The prospective IPO, which advisers suggest might target a listing in Hong Kong by two thousand twenty-seven, would mark one of the largest ever for a Vietnamese technology and mobility firm and position GSM alongside major regional peers in the ride-hailing and electric mobility sector.
GSM runs Vietnam’s largest all-electric taxi fleet under the Xanh SM brand, using vehicles supplied exclusively by VinFast, and has rapidly expanded operations into countries including Laos, Indonesia and the Philippines as demand for clean transport solutions grows.
Vingroup has confirmed the firm’s intention to explore international capital markets but said any valuation will ultimately depend on market conditions at the time of listing.
While some advisory views have floated a valuation close to twenty billion dollars that would rival the market capitalisation of Southeast Asian technology group Grab, others have noted that including debt could bring estimates nearer to two to three billion dollars.

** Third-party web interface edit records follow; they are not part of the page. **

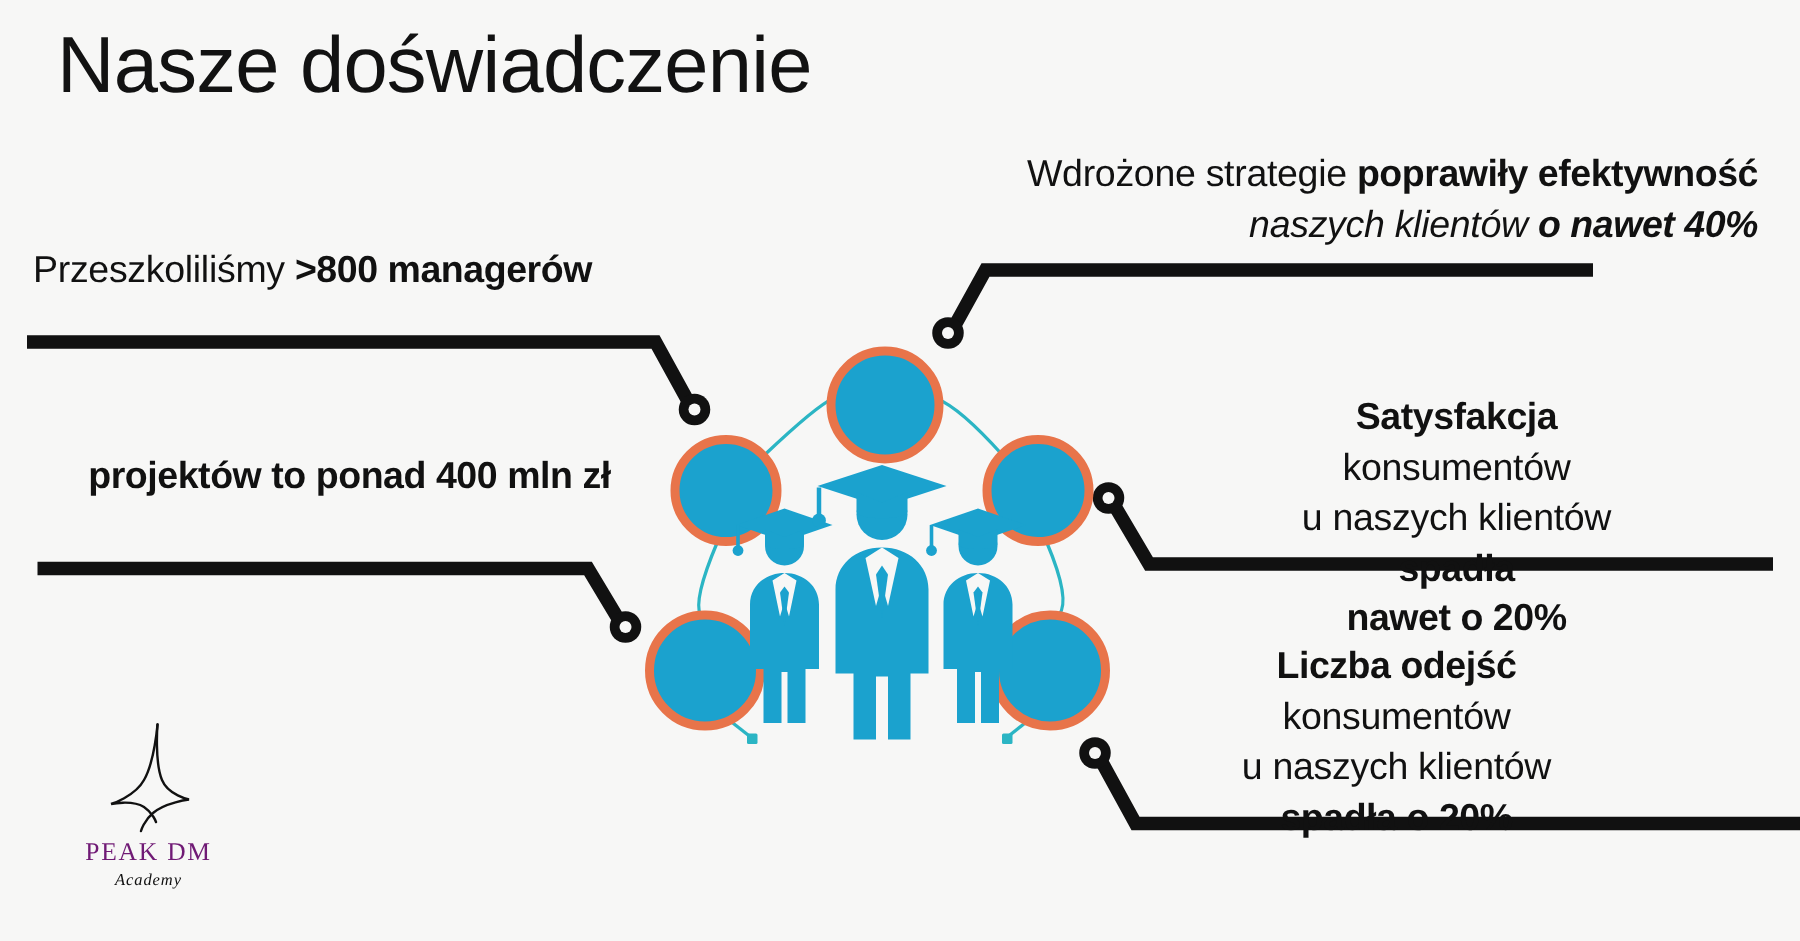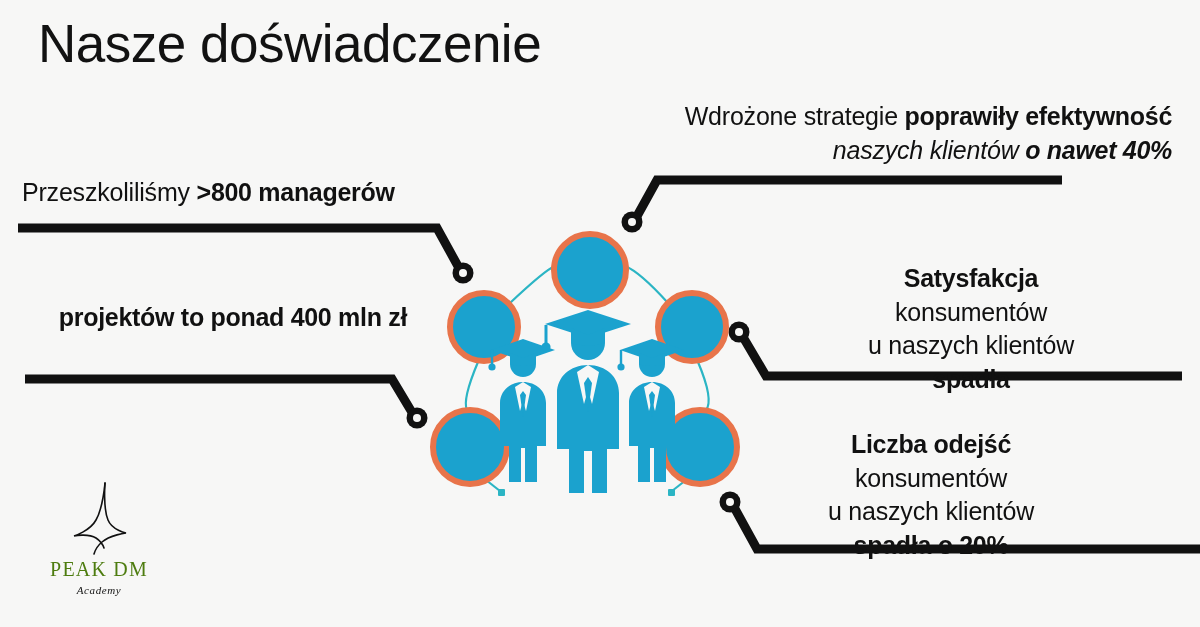--- a/index.html
+++ b/index.html
@@ -51,7 +51,7 @@
   }
   .stat-text b { font-weight: 700; letter-spacing: -0.3px; }
 
-  #stat-trained      { left: 22px;  top: 176px; width: 470px; text-align: left; }
+  #stat-trained      { left: 22px;  top: 164px; width: 470px; text-align: left; }
   #stat-value        { left: 18px;  top: 301px; width: 430px; text-align: center; }
   #stat-strategies   { left: 560px; top: 100px; width: 612px; text-align: right; }
   #stat-satisfaction { left: 762px; top: 262px; width: 418px; text-align: center; }

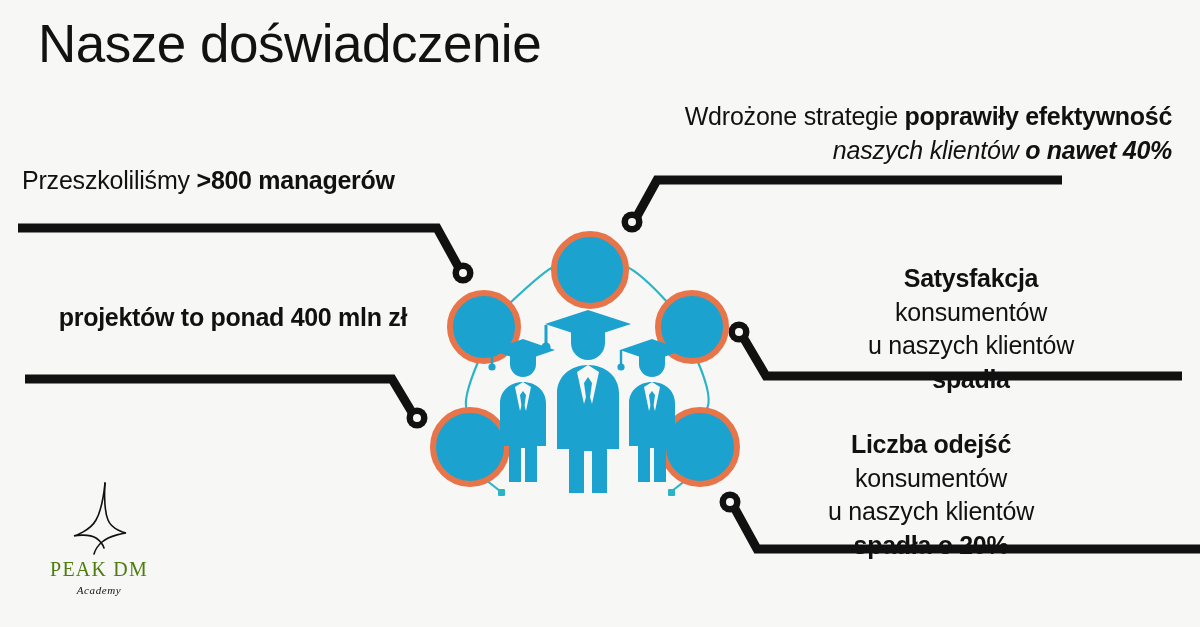--- a/index.html
+++ b/index.html
@@ -223,6 +223,7 @@
   <div class="stat-text" id="stat-satisfaction">
     <span><b>Satysfakcja</b><span> konsumentów</span></span>
     <span><span>u naszych klientów </span><b>spadła</b></span>
+    <span><b>nawet o 20%</b></span>
   </div>
 
   <div class="stat-text" id="stat-churn">

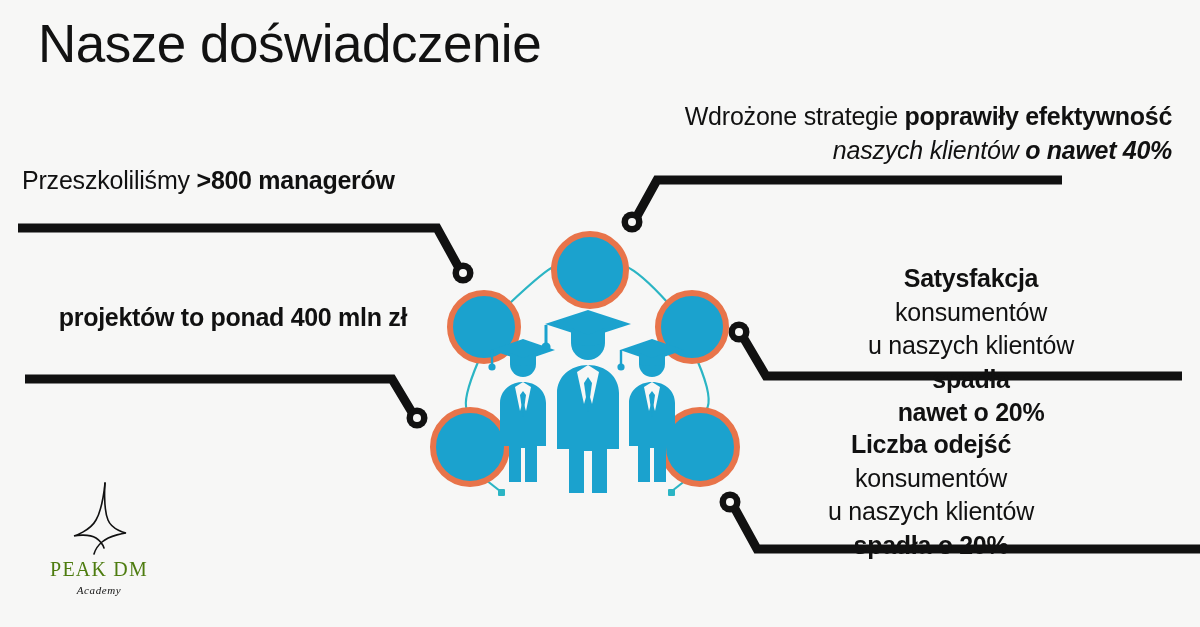--- a/index.html
+++ b/index.html
@@ -72,9 +72,9 @@
   #logo-mark { display: block; margin: 0 auto; }
   #logo-name {
     font-family: "Liberation Serif", serif;
-    font-size: 20px;
+    font-size: 17px;
     letter-spacing: 1.2px;
-    color: #4d7c0f;
+    color: #701a75;
     margin-top: 2px;
   }
   #logo-sub {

The company has not set a firm timeline for the offering and confirmed that a listing will not occur in two thousand twenty-six, underscoring the tentative nature of the plan.
A listing in Hong Kong is favoured by executives for its deep investor base and strong appetite for electric-vehicle and mobility plays compared with alternative markets.
An IPO would mark Vingroup’s second major overseas share sale, following VinFast’s listing on the Nasdaq stock exchange, and could provide a substantial capital infusion to support GSM’s continued regional expansion and investment in fleet growth.
The move reflects broader investor interest in electric mobility platforms across Asia and highlights the strategic role of Vietnamese technology and transport firms in the international capital markets.